Data entries:

>>>>

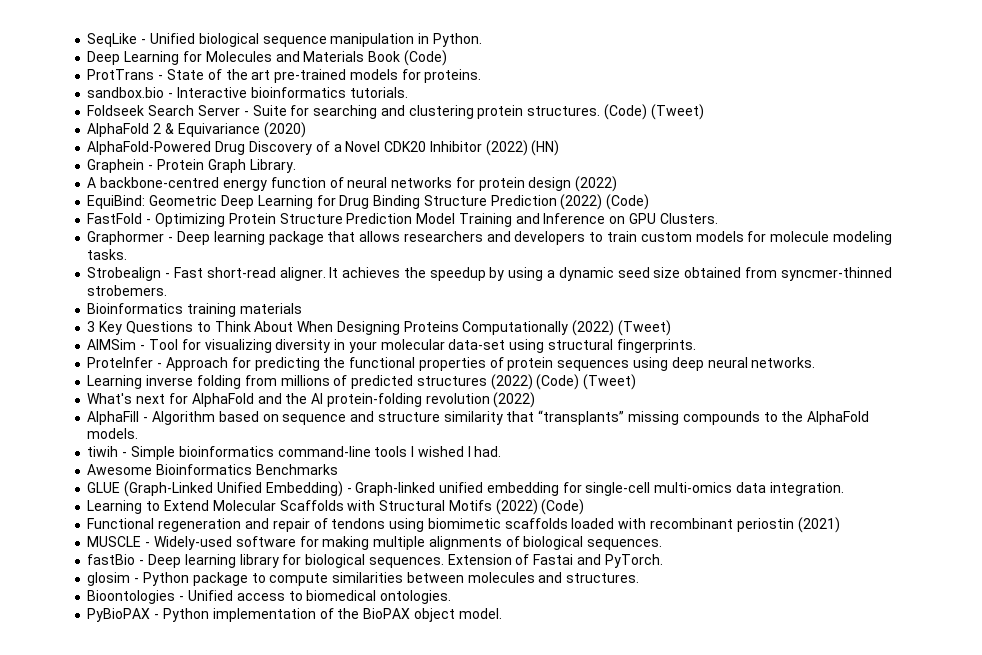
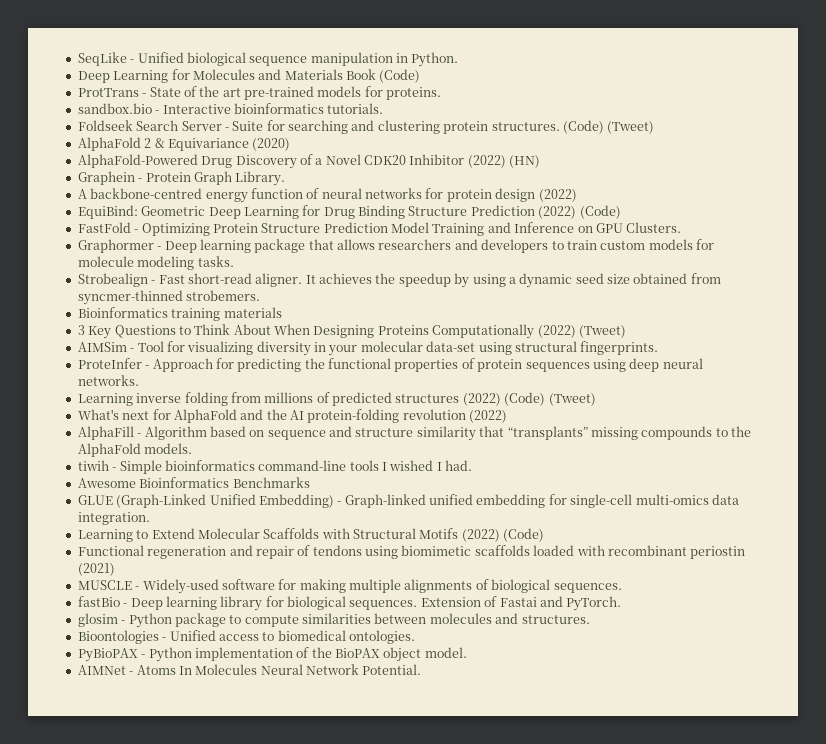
(502, 613) none -> [77,664,422,675] // AIMNet - Atoms In Molecules Neural Network Potential.

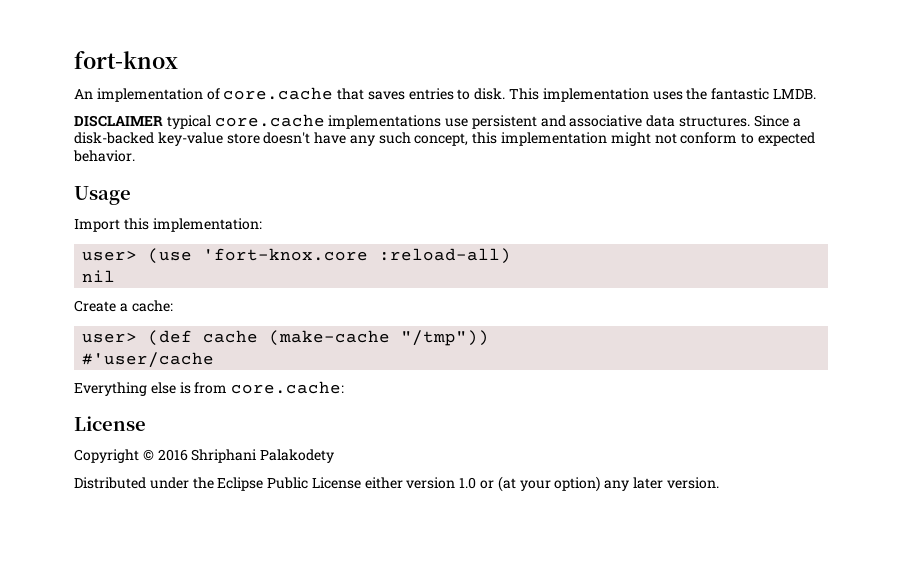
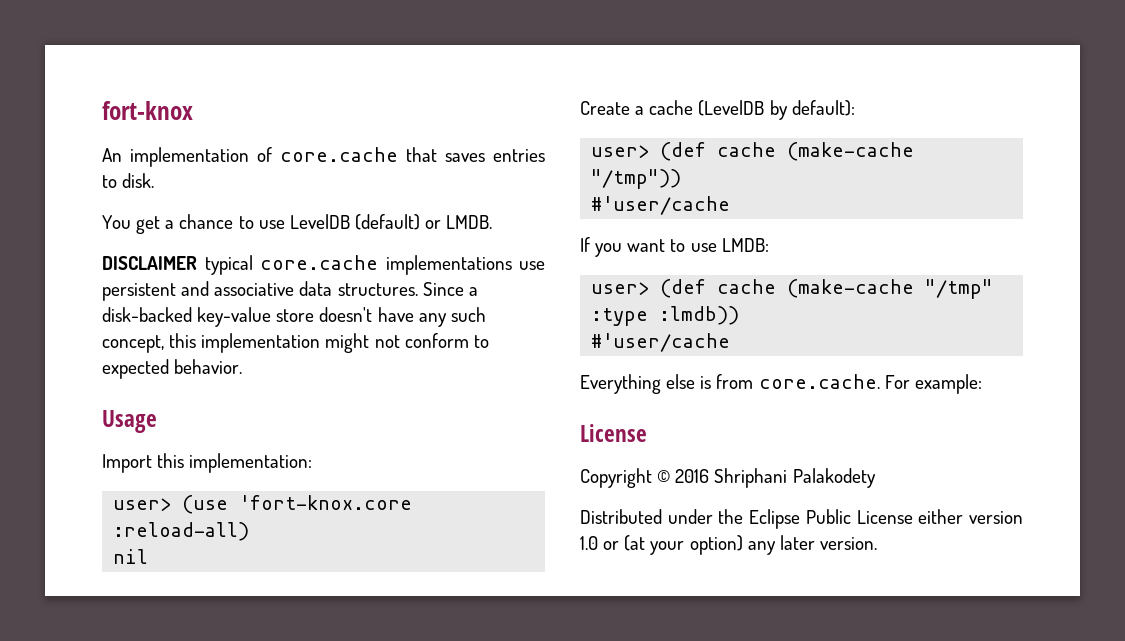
[509,88,770,102] This implementation uses the fantastic -> [102,214,442,234] // You get a chance to use LevelDB (default) or
[131,300,173,312] cache: -> [649,100,855,120] cache (LevelDB by default):
(215, 360) none -> [580,237,769,257] [591,279,994,299] [591,306,740,326] [591,333,731,352] // If you want to use LMDB: // user> (def cache (make-cache "/tmp" :type :lmdb)) // #'user/cache
[231,381,345,394] core.cache: -> [758,374,982,394] core.cache. For example:

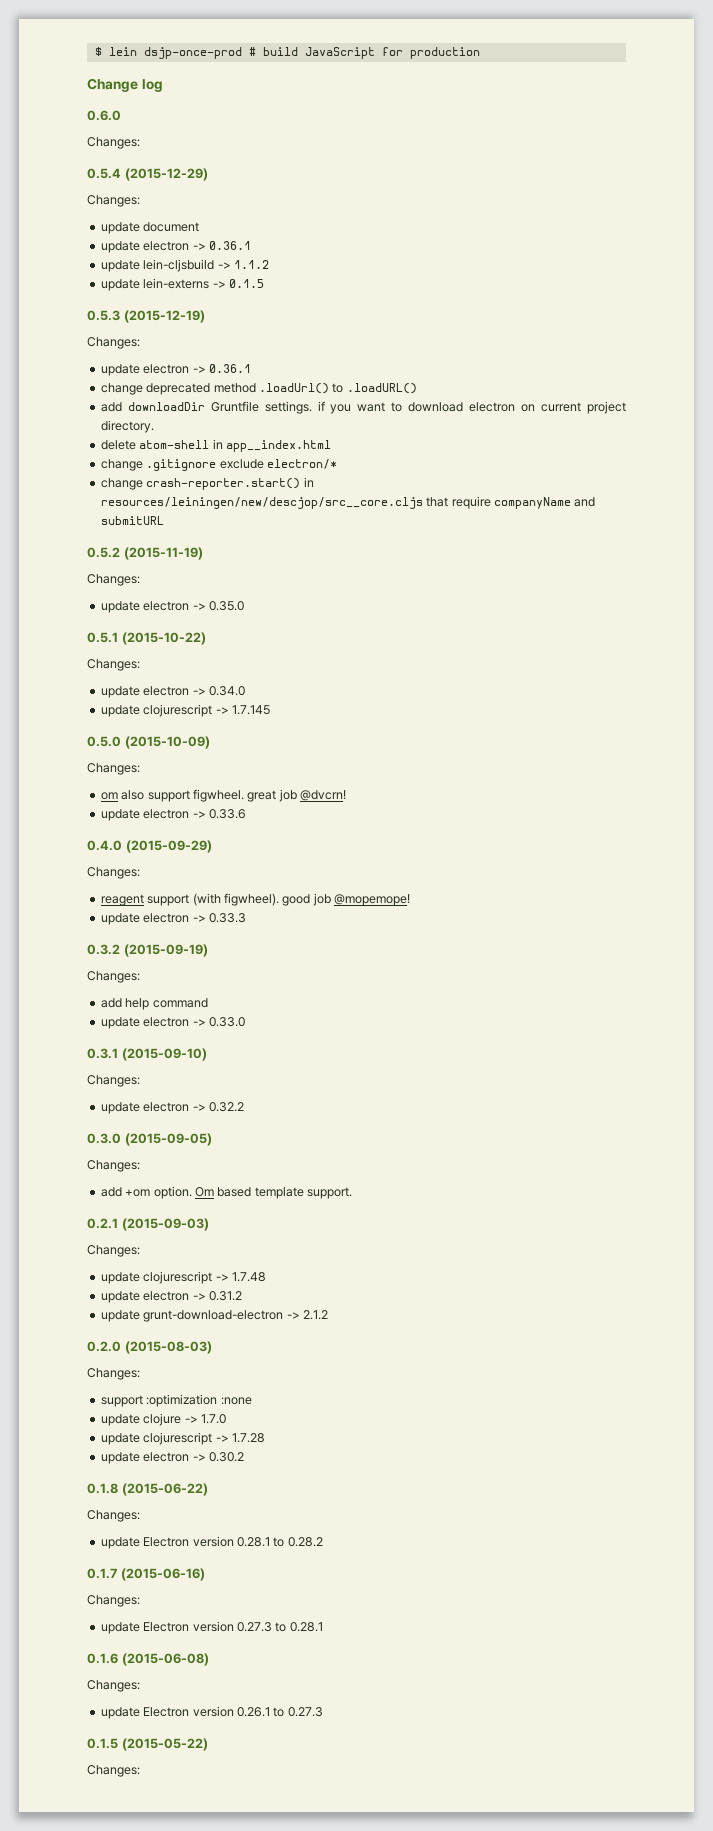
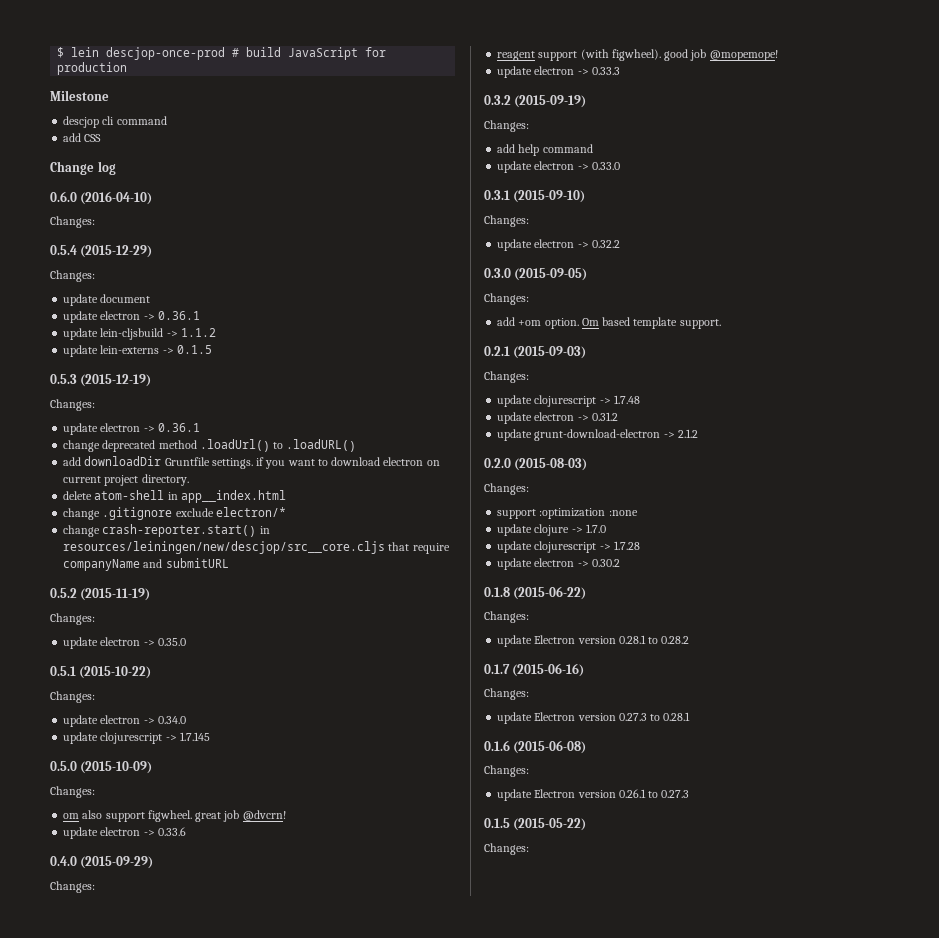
[143,47,242,59] dsjp-once-prod -> [106,47,226,60] descjop-once-prod
(480, 53) none -> [50,90,109,101] [63,116,167,128] [63,133,102,142] // Milestone // descjop cli command // add CSS
(121, 115) none -> [80,191,153,205] (2016-04-10)

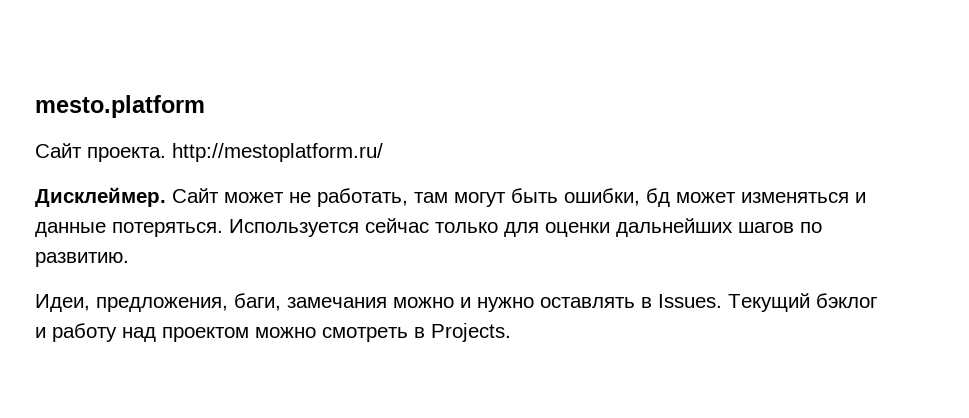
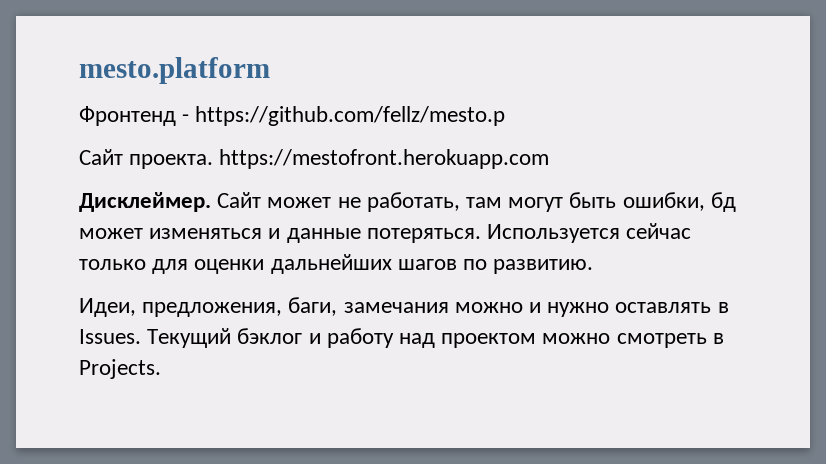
(205, 106) none -> [79,106,506,126] // Фронтенд - https://github.com/fellz/mesto.p
[172,143,383,162] http://mestoplatform.ru/ -> [219,149,550,169] https://mestofront.herokuapp.com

<<<<

[WHAT THIS TASK INVOLVES]:
Nothing but the lines from the line containing "[143,47,242,59] dsjp-once-prod ->" through the last line of the records above should be written out, exactly and without the pictures.

[TASK SOLUTION]:
[143,47,242,59] dsjp-once-prod -> [106,47,226,60] descjop-once-prod
(480, 53) none -> [50,90,109,101] [63,116,167,128] [63,133,102,142] // Milestone // descjop cli command // add CSS
(121, 115) none -> [80,191,153,205] (2016-04-10)

(205, 106) none -> [79,106,506,126] // Фронтенд - https://github.com/fellz/mesto.p
[172,143,383,162] http://mestoplatform.ru/ -> [219,149,550,169] https://mestofront.herokuapp.com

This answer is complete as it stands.